Leiomyosarcoma (LMS) is a rare malignant soft tissue tumor. It occurs primarily in the uterus and retroperitoneum and accounts for ~24% of soft tissue sarcomas. LMS has been reported to be difficult for clinical management with poor clinical outcome.

So far, several factors or genes have been found to associate with poor outcomes for LMS patients, including DNA aneuploidy (1), vascular invasion (2), ARL4C (3, 4) and c-Myc expression (5). In particular, high c-Myc expression was reported to be an unfavorable prognosis biomarker in terms of overall survival (OS) in LMS (5). PRUNE2 (prune homolog 2, Drosophila) regulates differentiation, proliferation, and invasiveness of neuroblastoma cell and the up-regulated expression of this protein is a favorable prognosis biomarker in human neuroblastomas (6). Recently, Zhao et al. demonstrated that increased PRUNE2 protein expression is significantly associated with tumor size (p = 0.03) and hemorrhage/cyst (p = 0.01), and is an independent favorable prognostic factor for OS in LMS (p < 0.05) (7). Since identification of prognostic factors will greatly improve cancer diagnosis and treatment, more efforts should be spent on discovering novel prognostic factors for LMS.

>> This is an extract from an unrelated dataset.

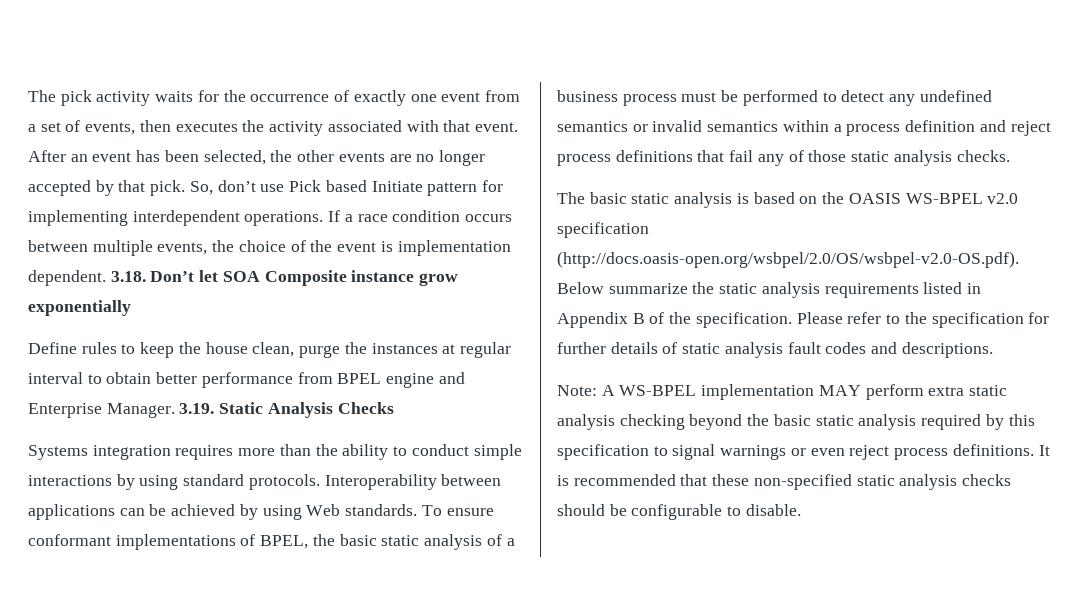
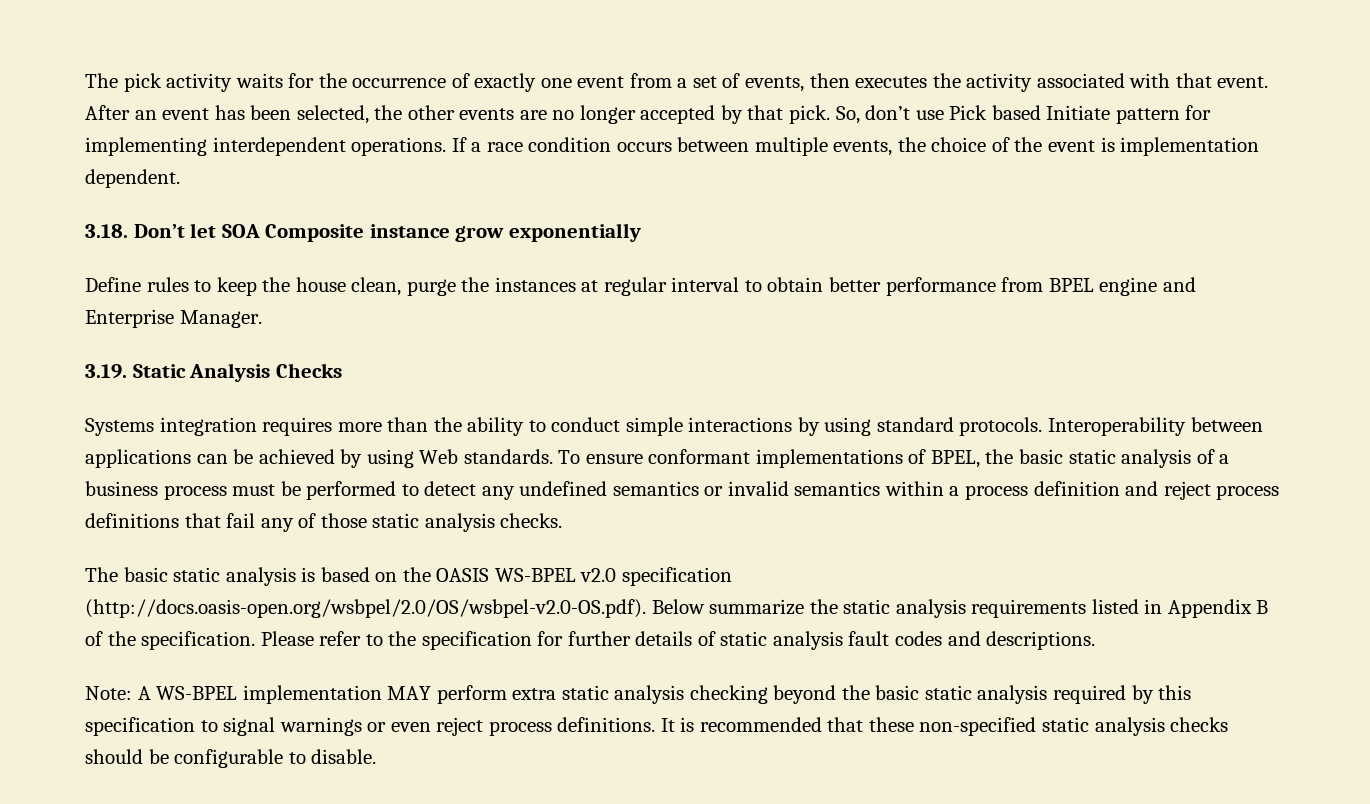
(106, 278) none -> (180, 178) //
(175, 410) none -> (262, 319) //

With the development in high-throughput sequencing and gene microarray, one way to facilitate the discovery of novel prognostic factors is by studying gene expression profiles of tumors in conjunction with the review of patients' clinical information. However, certain obstacles exist that hinders the use of such data. First, raw microarray datasets are typically buried in the supplementary data files of publications or in the public datasets that are deposited into GEO (8), TCGA or ArrayExpress (9). Second, professionals, who have specialized knowledge and backgrounds to curate the data, are needed to dig into public datasets for prognostic analysis. Third, the clinical follow-up information in the publication or supplied as supporting information is often missing (10). Therefore, user friendly online tools are extremely valuable to provide intuitive curation of these datasets and offer toolkits to quickly visualize and analyze the datasets. Previous studies have reported five pioneer online prognosis analysis tools including KM Plotter (11–14), ITTACA (10), PrognoScan (15), OncoLnc (http://www.oncolnc.org/), and GEPIA (16) for gastric cancer, lung cancer, ovarian cancer, glioma and breast cancer, respectively. However, there is no such tool for LMS. Therefore, an effective analysis tool to access and analyze the prognosis for LMS needs to be established.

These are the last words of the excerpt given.